I am assuming there is some desc leak, is there a way to know if the drop is due to no-desc present? Which counter should I check for that"?
[More Info]
Debugging refcnt lead to a deadend.
Following the code, it seems that the NIC card does not set the DONE status on the descriptor.
When rte_eth_tx_burst is called, the next func internally calls i40e_xmit_pkts -> i40e_xmit_cleanup
When the issue occurs, the following condition fails leading to NIC failure in sending packets out.
if ((txd[desc_to_clean_to].cmd_type_offset_bsz &
rte_cpu_to_le_64(I40E_TXD_QW1_DTYPE_MASK)) !=
rte_cpu_to_le_64(I40E_TX_DESC_DTYPE_DESC_DONE)) {
PMD_TX_LOG(DEBUG, "TX descriptor %4u is not done "

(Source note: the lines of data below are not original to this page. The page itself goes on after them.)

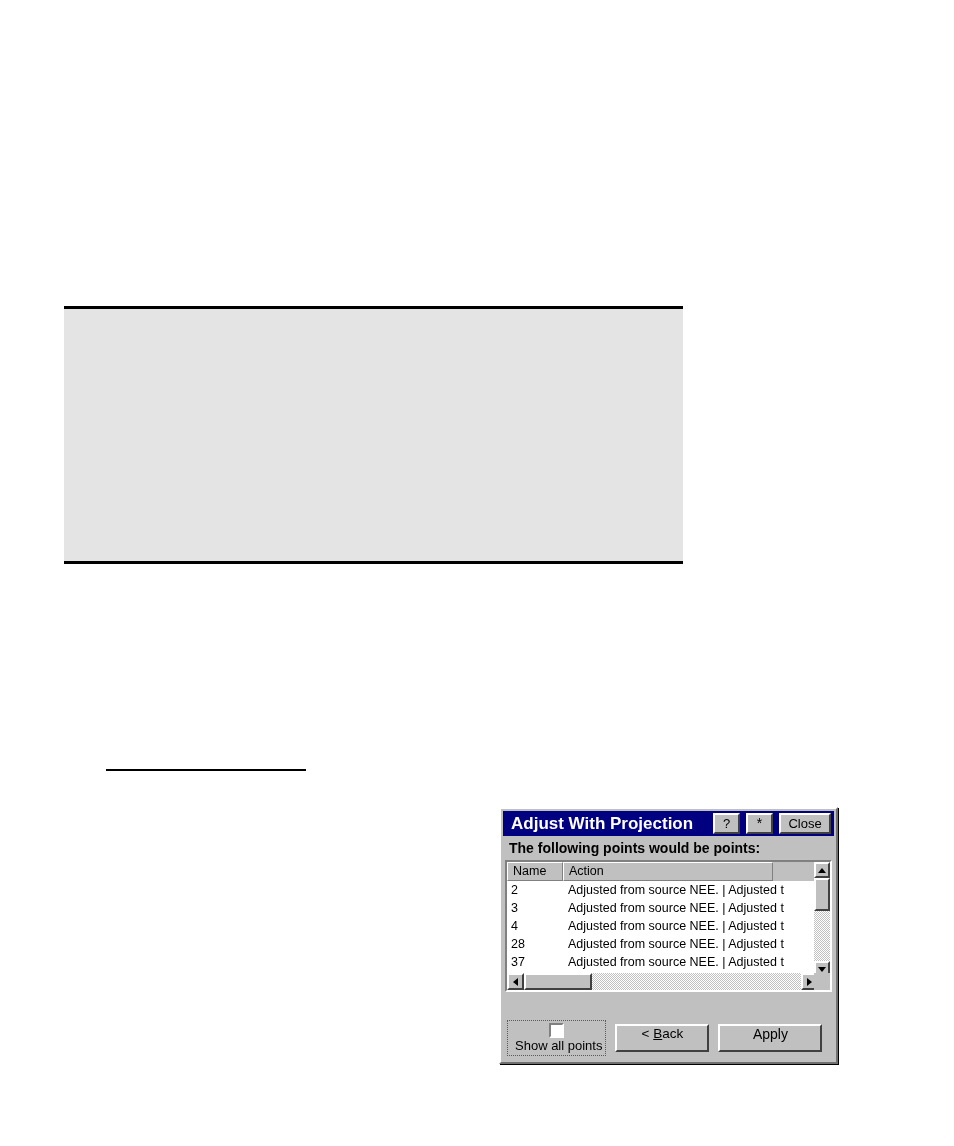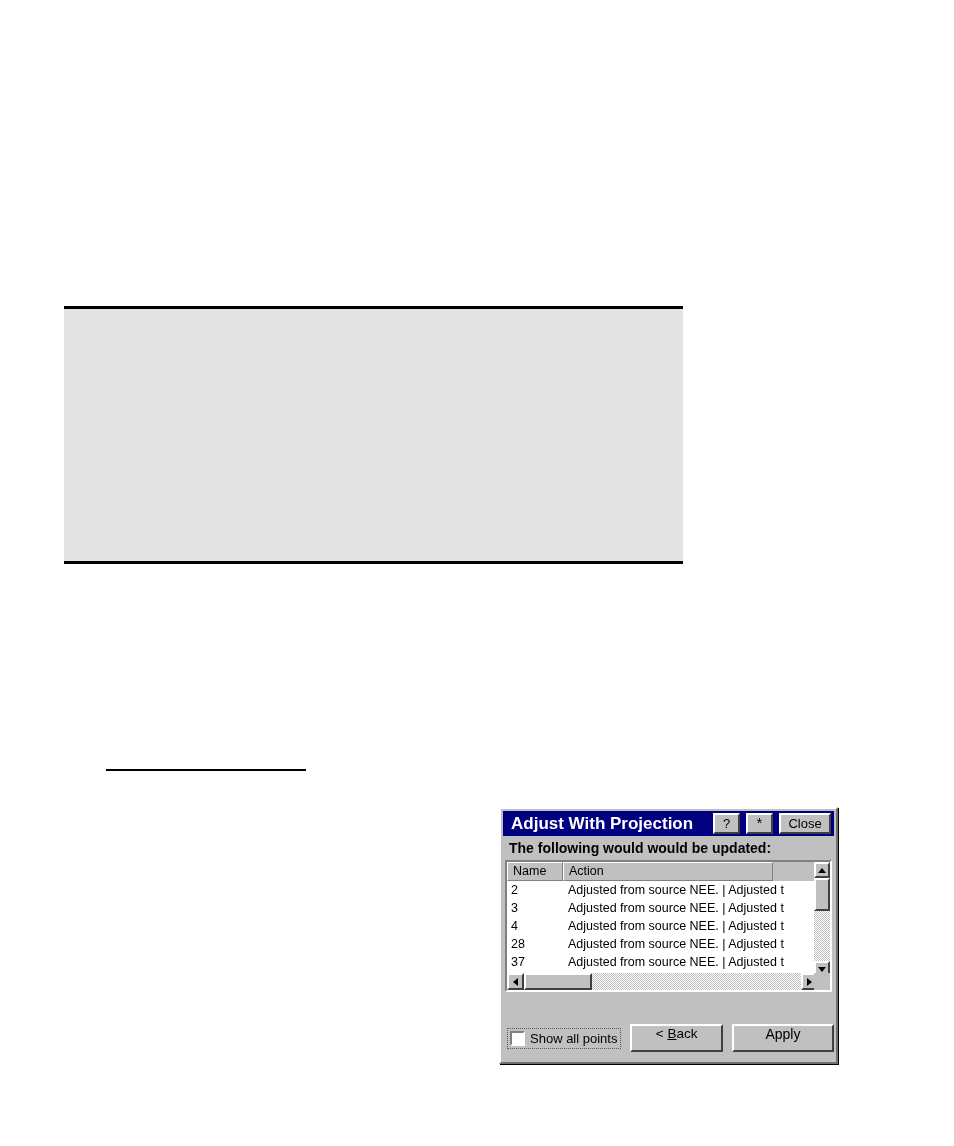--- a/index.html
+++ b/index.html
@@ -403,7 +403,7 @@
     </div>
   </div>
 
-  <div class="instruction">The following would would be updated:</div>
+  <div class="instruction">The following points would be points:</div>
 
   <div class="listview">
 

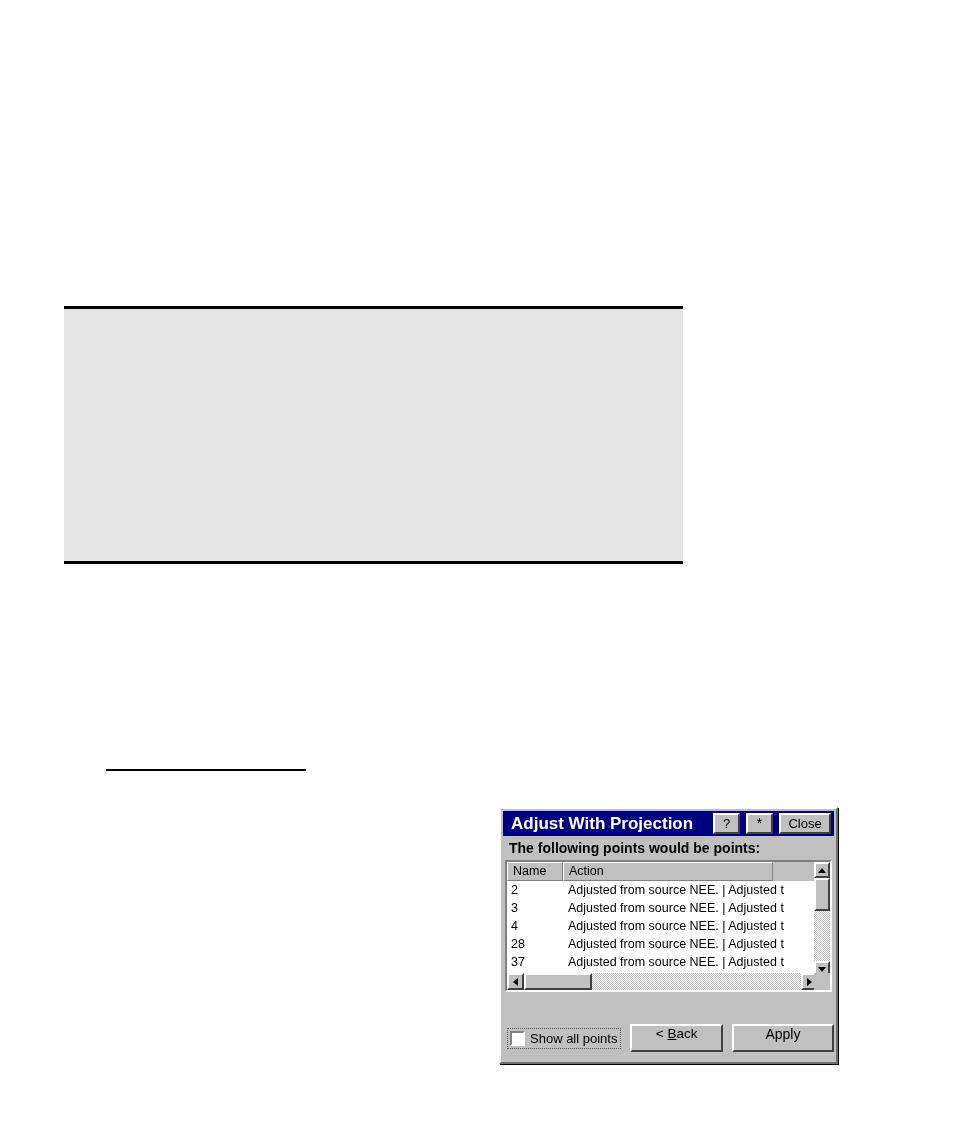--- a/index.html
+++ b/index.html
@@ -335,6 +335,7 @@
     padding: 2px 3px 2px 2px;
     border: 1px dotted #5a5a5a;
     cursor: default;
+    flex-direction: column;
   }
   .checkbox-box {
     width: 15px;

"(port=%d queue=%d)", desc_to_clean_to,
txq->port_id, txq->queue_id);
return -1;
}
If I comment out the "return -1" (ofcourse not the fix and will lead to other issues) ..but I can see that traffic is stable for a long long time.
I tracked all the mbuf from start of traffic till issue is hit,there is no issue seen atleast in mbuf that I could see.
I40E_TX_DESC_DTYPE_DESC_DONE will be set in h/w for the descriptor. Is there any way I can see that code? Is it part of x710 driver code?
I still doubt my own code since the issue is present even after NIC card is replaced.
However, how can my code effect NIC card not modifying the DONE status of descriptor?
Any suggestions would really be helpful.
[UPDATE]
Found out that 2 cores were using the same TX queueID to send packets.
Data processing and TX core
ARP req/response by Data RX core
This lead to some potential corruption ?
Found some info on this:
http://mails.dpdk.org/archives/dev/2014-January/001077.html
After creating separate queue for ARP messages, issue is not seen anymore/yet for 2+hours
[EDIT-2] the error is narrowed down to multiple threads are using same portid-queueid pair which causes the stalls in the NIC from XMIT. Earlier the debug was not focusing on slow path (ARP reply) hence this was missed out.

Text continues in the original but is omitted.